几个士兵向前,又拉又砍好一阵忙活,却奈何不了那铁鞋半分。

“哎呀,谁这么无理呢?”端木莫羡向前两步,假装遗憾。语毕,只见王遵几人的铁鞋陡然增大增长了好几倍,将他们整条腿牢牢固住。王遵等人现在不但无法弯腿,更是动弹不得了。

“有高人在此,我不敢再向前了……如此一来,几位监军想跪下都难了……”端木莫羡冷冷说道。

张陵瞅了一眼端木莫羡,料想是他的法术。张陵笑道:“如今之计,唯有砍去双脚方能解脱!”

“啊?!什么……”王遵听罢,脸都绿了。

 “怎能如此?窦将军快搭救我等!”蔡愔惊慌失措地说道。

“端木莫羡、张陵,你俩均有些能耐,可否再试一试?”窦固不想蔡愔三人出丑。

张陵与端木莫羡均双手一摊,表示无可奈何。

窦固虽有怀疑,但不敢得罪端木莫羡和张陵,便不再询问。窦固亦想教训下蔡愔、秦景、王遵三人,遂假意面露难色,道:“这样吧,让那几个倭人抬着你们前行好啦。

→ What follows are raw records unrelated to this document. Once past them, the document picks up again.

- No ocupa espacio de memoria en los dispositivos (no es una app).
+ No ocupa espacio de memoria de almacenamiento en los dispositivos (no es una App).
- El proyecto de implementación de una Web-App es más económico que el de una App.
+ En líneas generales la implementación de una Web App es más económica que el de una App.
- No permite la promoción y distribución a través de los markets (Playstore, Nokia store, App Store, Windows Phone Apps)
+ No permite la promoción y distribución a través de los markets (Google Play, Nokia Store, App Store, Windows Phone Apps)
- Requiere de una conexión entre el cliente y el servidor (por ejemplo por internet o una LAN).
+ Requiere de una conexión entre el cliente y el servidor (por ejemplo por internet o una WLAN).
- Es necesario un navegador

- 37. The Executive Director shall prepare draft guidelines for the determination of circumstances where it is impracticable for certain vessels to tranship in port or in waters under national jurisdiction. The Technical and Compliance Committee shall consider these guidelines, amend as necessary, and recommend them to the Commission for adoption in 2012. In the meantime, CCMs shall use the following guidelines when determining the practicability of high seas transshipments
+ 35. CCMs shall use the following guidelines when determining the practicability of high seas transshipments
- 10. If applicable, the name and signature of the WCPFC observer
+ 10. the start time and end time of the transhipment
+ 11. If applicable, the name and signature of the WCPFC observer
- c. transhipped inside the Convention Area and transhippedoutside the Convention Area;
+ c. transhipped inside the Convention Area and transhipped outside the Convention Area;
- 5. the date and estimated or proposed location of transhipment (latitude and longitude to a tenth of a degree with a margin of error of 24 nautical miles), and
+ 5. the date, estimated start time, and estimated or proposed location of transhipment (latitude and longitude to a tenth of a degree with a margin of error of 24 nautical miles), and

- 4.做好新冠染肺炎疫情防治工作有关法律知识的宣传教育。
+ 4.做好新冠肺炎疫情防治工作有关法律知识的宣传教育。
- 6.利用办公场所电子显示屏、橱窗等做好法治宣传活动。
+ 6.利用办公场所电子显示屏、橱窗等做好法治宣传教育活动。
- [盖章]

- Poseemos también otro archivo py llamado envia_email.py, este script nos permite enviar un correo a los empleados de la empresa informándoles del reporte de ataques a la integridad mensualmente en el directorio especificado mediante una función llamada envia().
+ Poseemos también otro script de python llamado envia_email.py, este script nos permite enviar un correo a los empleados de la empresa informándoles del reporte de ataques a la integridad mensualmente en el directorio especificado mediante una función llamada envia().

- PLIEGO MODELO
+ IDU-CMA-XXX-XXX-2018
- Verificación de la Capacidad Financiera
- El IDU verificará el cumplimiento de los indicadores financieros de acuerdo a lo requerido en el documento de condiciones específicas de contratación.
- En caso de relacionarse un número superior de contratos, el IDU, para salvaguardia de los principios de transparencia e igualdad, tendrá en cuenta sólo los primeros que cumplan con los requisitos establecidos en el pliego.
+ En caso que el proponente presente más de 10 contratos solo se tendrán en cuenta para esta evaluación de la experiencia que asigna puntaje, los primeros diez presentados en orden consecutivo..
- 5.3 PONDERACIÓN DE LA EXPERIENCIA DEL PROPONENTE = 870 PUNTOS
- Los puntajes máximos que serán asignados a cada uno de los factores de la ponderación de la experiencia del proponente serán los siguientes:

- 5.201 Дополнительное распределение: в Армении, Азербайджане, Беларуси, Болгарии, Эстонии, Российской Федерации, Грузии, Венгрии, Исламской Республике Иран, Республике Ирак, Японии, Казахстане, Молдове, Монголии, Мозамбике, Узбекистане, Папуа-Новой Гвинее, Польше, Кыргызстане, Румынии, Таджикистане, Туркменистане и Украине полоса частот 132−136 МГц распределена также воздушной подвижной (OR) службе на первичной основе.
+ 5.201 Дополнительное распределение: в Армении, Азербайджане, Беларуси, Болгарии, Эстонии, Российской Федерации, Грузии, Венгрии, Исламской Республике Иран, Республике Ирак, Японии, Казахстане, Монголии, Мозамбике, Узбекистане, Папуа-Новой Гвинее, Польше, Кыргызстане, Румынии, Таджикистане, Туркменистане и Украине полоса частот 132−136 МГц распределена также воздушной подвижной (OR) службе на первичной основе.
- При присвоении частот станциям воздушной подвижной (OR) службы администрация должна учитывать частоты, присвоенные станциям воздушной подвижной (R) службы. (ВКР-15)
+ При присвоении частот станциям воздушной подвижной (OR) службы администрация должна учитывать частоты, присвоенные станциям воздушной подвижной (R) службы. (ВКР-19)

料想这法术持续不了多久,到了洛阳或许可以解脱。”

“唉,只能如此了。只可惜我等法力太浅,不能相助。也不知是何方神圣故意为难。几位监军以后须谨言慎行,莫要连累我等遭殃哦!”张陵假装遗憾,阴腔怪调地说道。

“窦将军说的极是。等到了洛阳再请高人相助吧。”端木莫羡说道。

“你们几个矮子,赶紧搭个轿子抬着监军上路!”邓训朝倭人吼道。

“是!是!”倭人齐声答应后,慌慌张张奔向周边树木。

几个时辰后,众倭人搭了三个简易的架子,一路抬着王遵三人来到洛阳。

来到洛阳城后,张陵瞥了一眼王遵三人后,接着努了努嘴。

咔嚓!咔嚓!咔嚓!

几声脆响过后,蔡愔、王遵、秦景的架子突然垮掉,硬生生将倭人砸翻在地。

“混账东西!”王遵等人惊慌失措,本能起身欲责打倭人。突然发现身体已能灵活走动,不禁大喜。

“哟,三味贵人能站起来了?洛阳果然有高人啊。”张陵戏谑道。

王遵等人刚想发作,突然又似想起什么,急忙收起神态闷声赶路。

朝堂之上,明帝亲自接见滇吾,并命韦彪审问迫害羌族的官员。

不久,迫害羌族的官员分别入刑,滇吾率参狼羌重新归汉。窦固、马武、邓训等将领加官进爵,王遵、蔡愔、秦景也得了些封赏,张陵则被举荐到洛阳太学深造。